Yeah..... this is gonna take awhile

Dig, scrape, sand with 2000 grit,  acetone, Repeat....
Cleaning the port took about 3 hours at least.  I took a couple of breaks from the port cleaning to tackle the de-lamination that had occurred because of all the water.  I mixed up a batch of epoxy, shoved it into a disposable injector, and injected the delaminated areas, then clamped it together.  Not having proper clamps available, I used what I had... Vise Grips!  They worked well.  I ended up doing this several times in different areas to get it all. 
Clamping the forward  side of the port
Aft side of the port... not yet epoxied
and clamped....

 Looking closely at the bottom of the port, I noticed the outlines of what were supposed to be 2 shims that would help center the port in the opening vertically in the opening, but they were missing.  so I fashioned a couple shims out of some scrap Teak, and adhered them with a bit of Butyl tape so they wouldn't fall out when I mounted the port in the opening.

 I added 2 layers of Butyl tape all around the lip of the Port (better too much than not enough) and added an extra layer on the forward side, as I noticed the port never fit flush against the bulkhead there, so that is where the major part of the leak came from.

You can see here that I have put Butyl Tape on the lip, but you can only see the bottom portion of the lip, due to the angle of the shot.....
Then it was time to put the port back in the opening, and screw the trim ring back on.  it is the screws in the trim ring that will pull the port against the bulkhead, so it is a matter of evenly screwing those all in, all around the port.

When I went outside, I saw what I was looking for.... squeeze out of Butyl Tape all around the port, especially on the forward edge.  this indicates a good seal is going on

Squeeze out of the Butyl Tape all around the port....

This is a closeup of the forward corner where the lions share of the leak came from.... nice squeeze out

in a few days, I will tighten the screws a bit more, then take a sharp Stanley knife all around the port to remove all of the squeeze out.

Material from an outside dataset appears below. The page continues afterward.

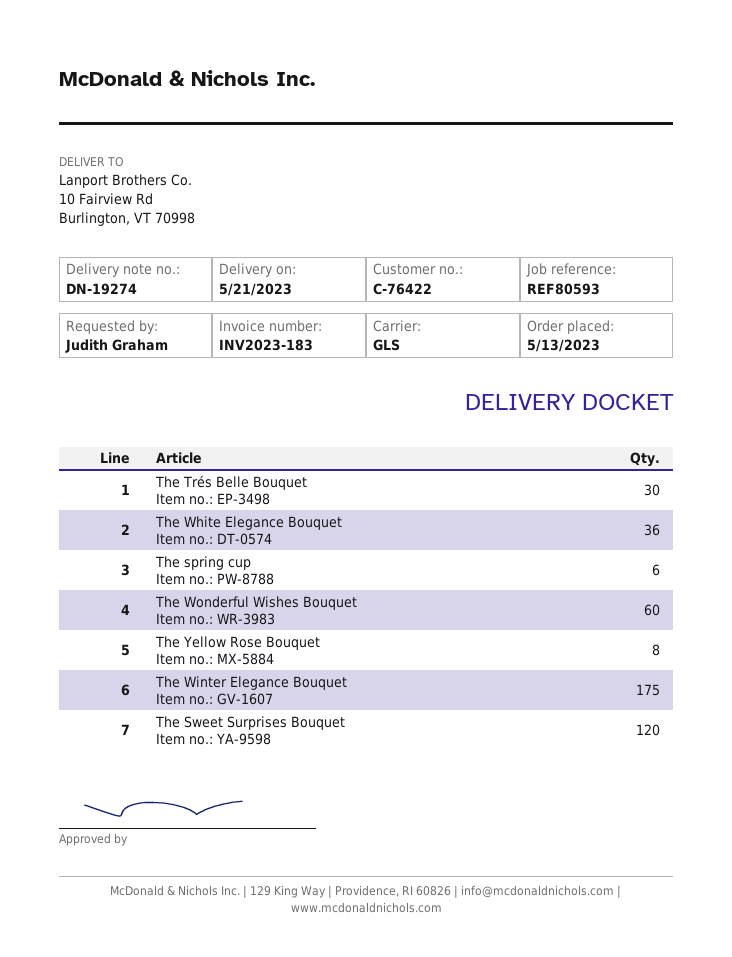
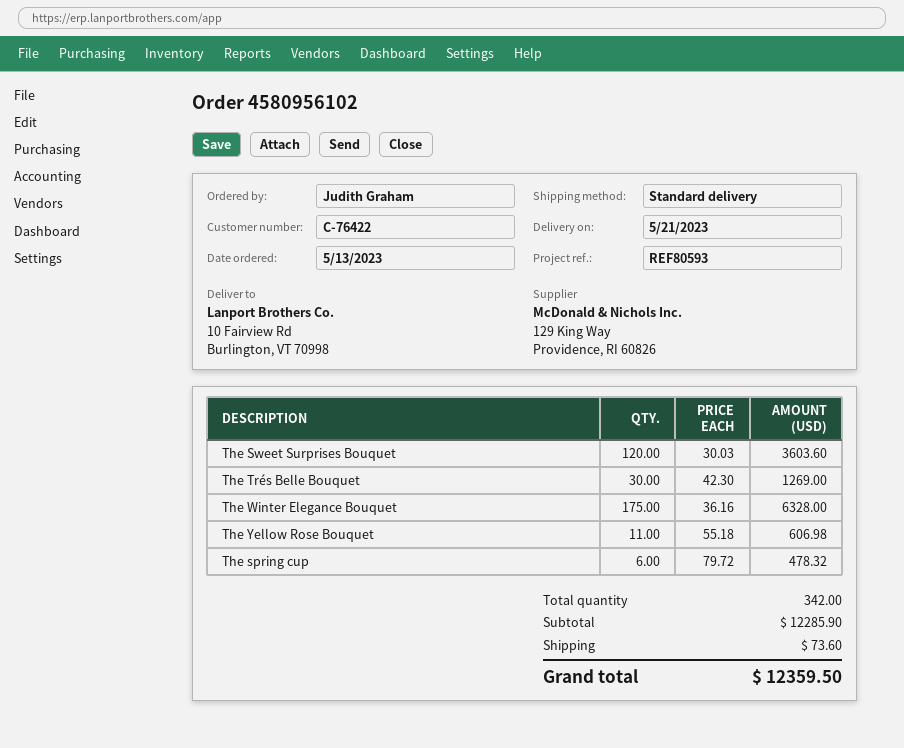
shipping method: GLS -> standard
The White Elegance Bouquet: 36 -> none
The Wonderful Wishes Bouquet: 60 -> none
The Yellow Rose Bouquet: 8 -> 11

Shortly after this, I gave it an "Acid Test" .... I used a pressure washer all around the port to clean all the winter filth off of the cabin, then went inside..... not  single drop.... SCORE!

I am on my way to a drier boat!

Till next time!



  1. We do love us some butyl tape and have quite a supply on Galapagos. We're going to do a couple of test spots on our hatches before committing to a sealant to rebed these lenses. Doesn't a dry boat feel good?